Tem-se, ainda, que não se pode estender para a medida de liberdade assistida com prazo mínimo de seis meses o mesmo lapso prescribente que se destina aos atos infracionais de natureza grave, aos quais a internação é reservada, pois o juízo de reprovabilidade da conduta, definido pelo legislador penal, deve ser sopesado, sob pena de emprestar-se tratamento igualitário a situações significativamente diferentes.
Ademais, entendimento contrário ensejaria inobservância ao princípio da brevidade e afronta à proporcionalidade da execução da medida socioeducativa em relação à ofensa cometida, esta em flagrante descompasso com o estatuído no inciso IV, do artigo 35, da Lei nº 12.594/2012[14], que é a lei que regulamenta a execução das medidas socioeducativas destinadas a adolescente que pratique ato infracional.
Não se pode desprezar, paralelamente, que a mesma Lei nº 12.594/2012 prevê, em seu artigo 1º, § 2º, inciso III, que um dos objetivos da medida socioeducativa é visar à desaprovação da conduta infracional, “…efetivando as disposições da sentença como parâmetro máximo de privação de liberdade ou restrição de direitos, observados os limites previstos em lei” (sem destaques no original).
Outra hipótese que vem sendo aventada, por ser mais benéfica ao adolescente, é a do caso em que o tipo penal prevê, para o adulto, pena inferior e, consequentemente, com lapso prescricional menor, demandando que o cômputo prescribente juvenil deva ser realizado sobre a pena cominada ao delito praticado.
Em outras palavras, para evitar a instituição de situações mais severas e duradouras aos adolescentes do que em idênticas situações seriam impostas aos imputáveis, deve ser contrabalanceado, para fins prescricionais, o prazo da pena máxima em abstrato, se inferior ao máximo da medida socioeducativa de internação.
Nesse sentido: STJ, 5ª Turma, HC nº 93.281/SP, Rel.

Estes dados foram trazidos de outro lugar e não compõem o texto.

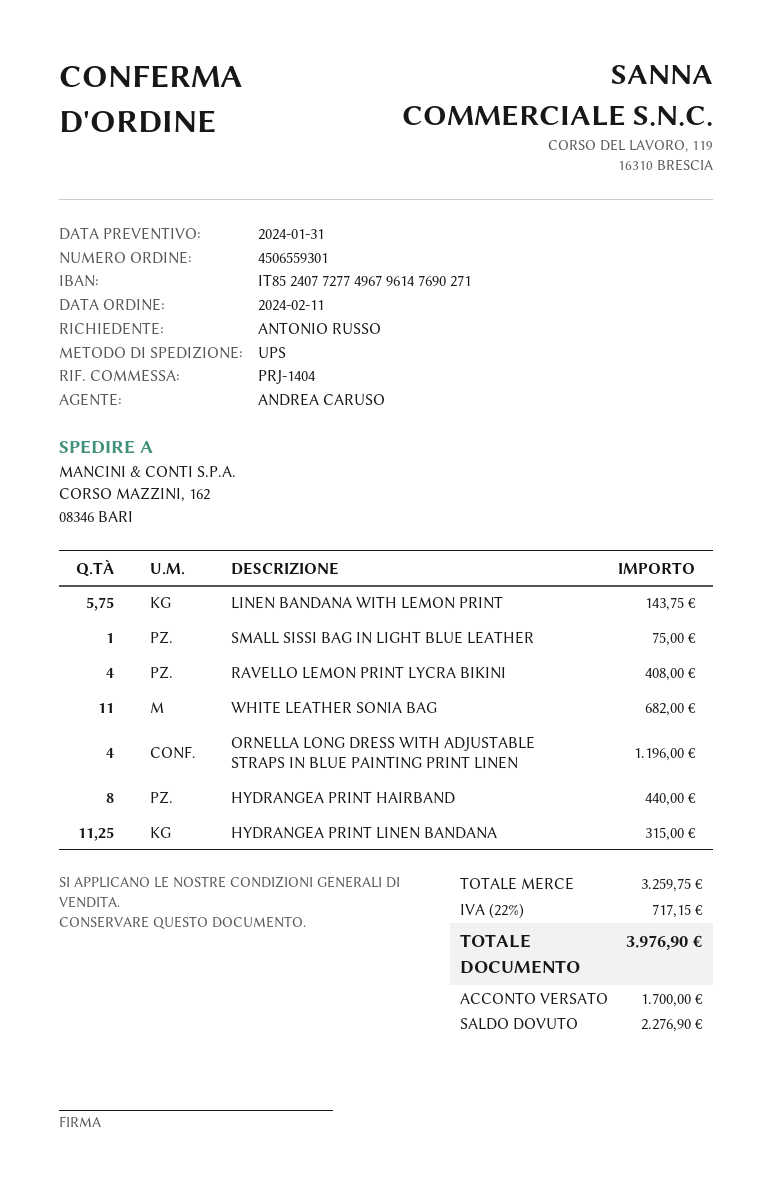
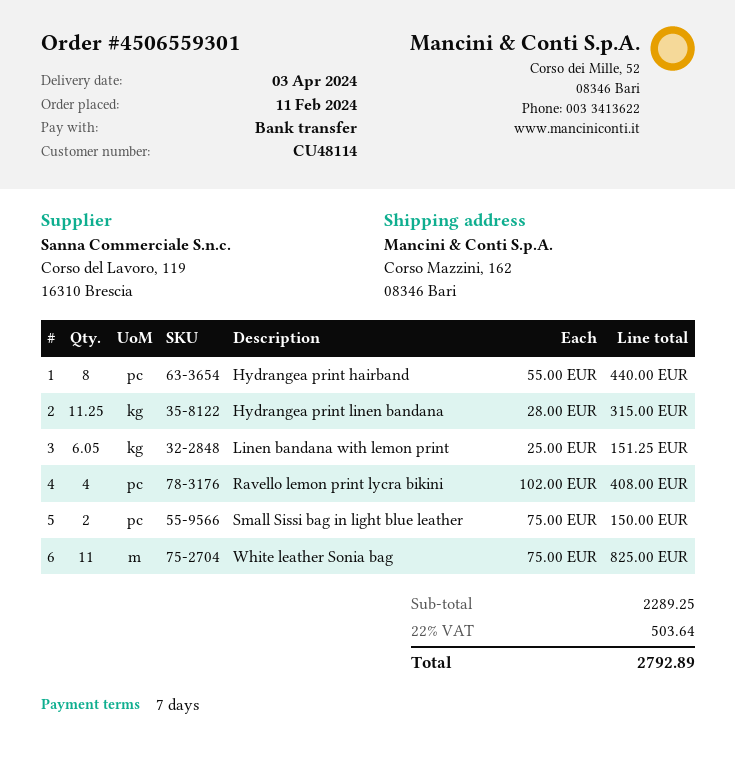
LINEN BANDANA WITH LEMON PRINT: 5.75 for 143.75 -> 6.05 for 151.25
SMALL SISSI BAG IN LIGHT BLUE LEATHER: 1 for 75.00 -> 2 for 150.00
WHITE LEATHER SONIA BAG: 11 for 682.00 -> 11 for 825.00
ORNELLA LONG DRESS WITH ADJUSTABLE STRAPS IN BLUE PAINTING PRINT LINEN: 4 for 1196.00 -> none
subtotal: 3259.75 -> 2289.25
tax: 22% = 717.15 -> 22% = 503.64
total: 3976.90 -> 2792.89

Min. Felix Fischer, DJe 04.08.2008; 5ª Turma, HC nº 116.692/SP, Rel. Min. Laurita Vaz, DJe 13.04.2009; dentre inúmeros outros.

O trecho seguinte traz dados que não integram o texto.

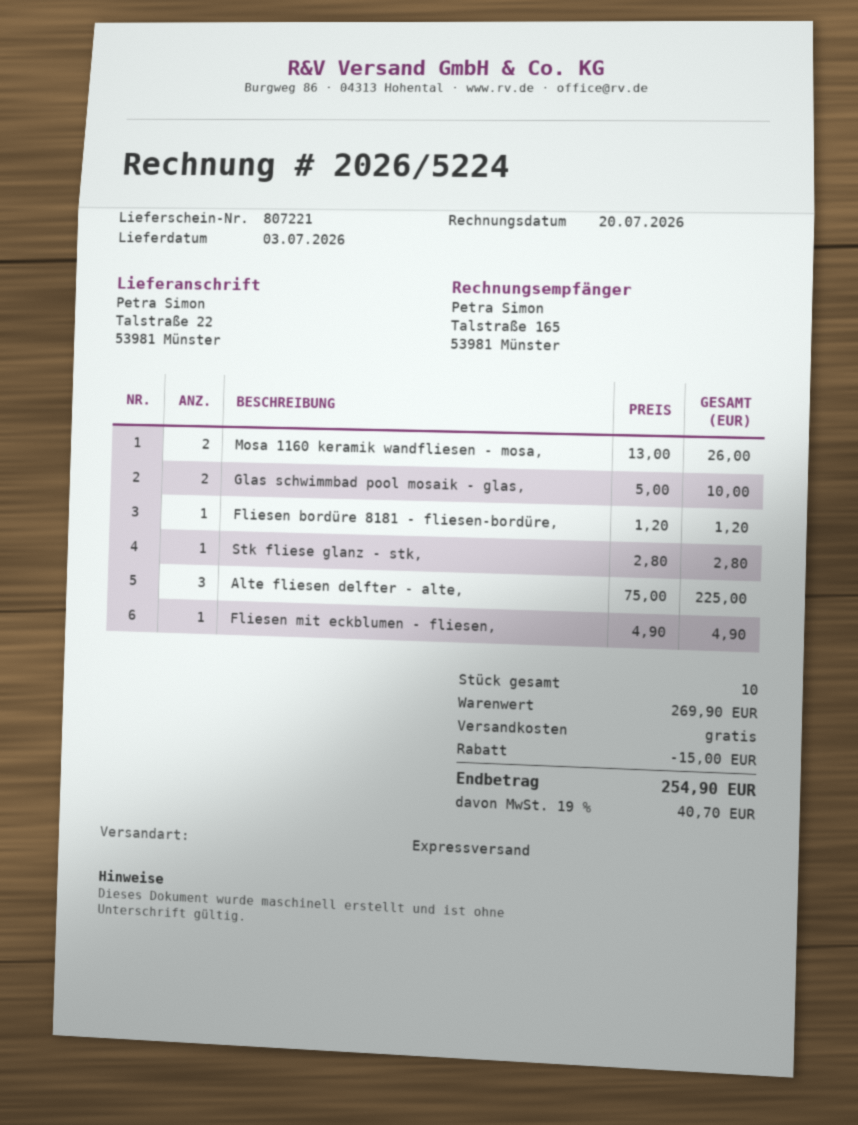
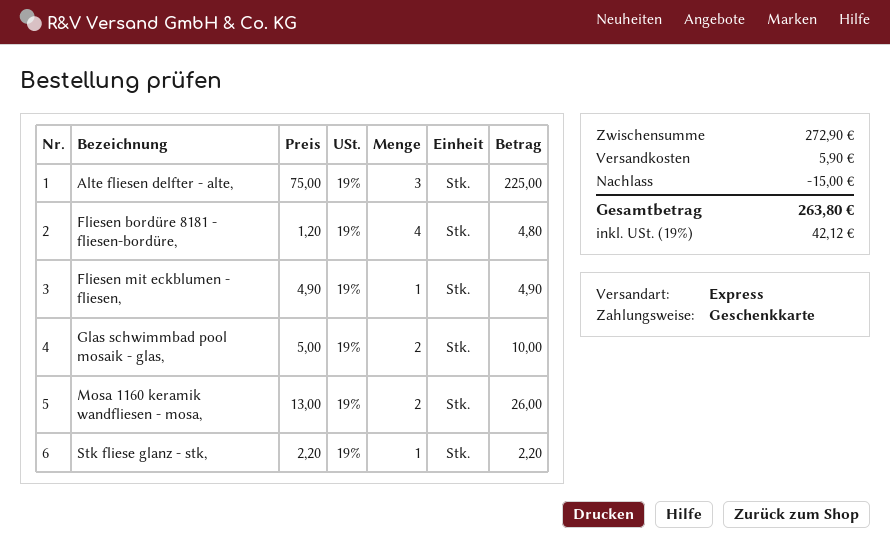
Fliesen bordüre 8181 - fliesen-bordüre,: 1 x 1.20 = 1.20 -> 4 x 1.20 = 4.80
Stk fliese glanz - stk,: 1 x 2.80 = 2.80 -> 1 x 2.20 = 2.20
subtotal: 269.90 -> 272.90
shipping: 0.00 -> 5.90
tax: 19% = 40.70 -> 19% = 42.12
total: 254.90 -> 263.80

Por outro lado, para preservar coerência com o sistema jurídico-penal, a prescrição das medidas socioeducativas deve trazer ínsitas as causas suspensivas e interruptivas, em analogia àquelas prenunciadas nos artigos 116 e 117, ambos do Código Penal.
2. Prescrição das infrações administrativas.

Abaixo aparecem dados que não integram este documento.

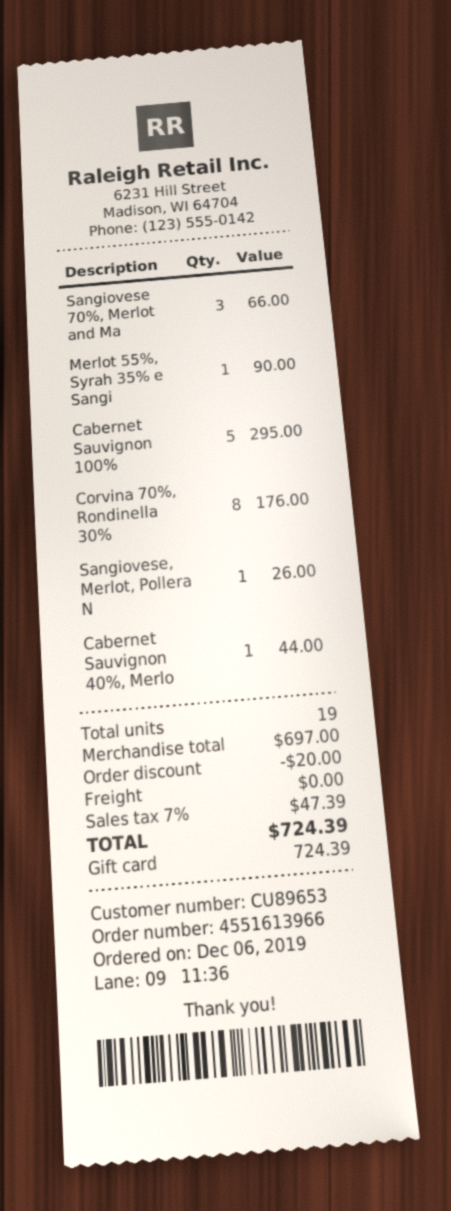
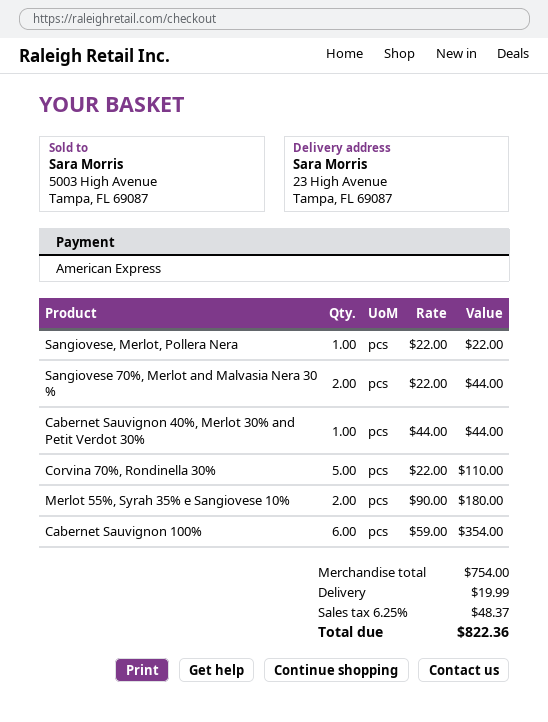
payment method: gift card -> American Express
Sangiovese 70%, Merlot and Ma: 3 for 66.00 -> 2 for 44.00
Merlot 55%, Syrah 35% e Sangi: 1 for 90.00 -> 2 for 180.00
Cabernet Sauvignon 100%: 5 for 295.00 -> 6 for 354.00
Corvina 70%, Rondinella 30%: 8 for 176.00 -> 5 for 110.00
Sangiovese, Merlot, Pollera N: 1 for 26.00 -> 1 for 22.00
subtotal: 697.00 -> 754.00
discount: 20.00 -> none
shipping: 0.00 -> 19.99
tax: 7% = 47.39 -> 6.25% = 48.37
total: 724.39 -> 822.36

Ressalve-se, à derradeira, que as infrações administrativas, planificadas em capítulo próprio do Estatuto da Criança e do Adolescente (Capítulo II, do Título VII, da Parte Especial), por serem dotadas de perfis administrativamente puros – quer por sua inteligência, quer por assim tipificadas estatutariamente –, não se submetem à regência relativa à prescrição insculpida na Parte Geral do Código Penal, mas à prescrição administrativa, pois “…a natureza da infração administrativa é que decreta a utilização da analogia circunscrita à esfera administrativa, e a prescrição da infração administrativa do Estatuto da Criança e do Adolescente é de cinco anos”.[15]
Conclusão
Malgrado as medidas socioeducativas contenham caráter educacional, de cunho induvidosamente protetivo, não se pode negar que também desvelam natureza retributiva e repressiva, de modo que não há motivo, minimamente razoável, para excluí-las do campo prescricional.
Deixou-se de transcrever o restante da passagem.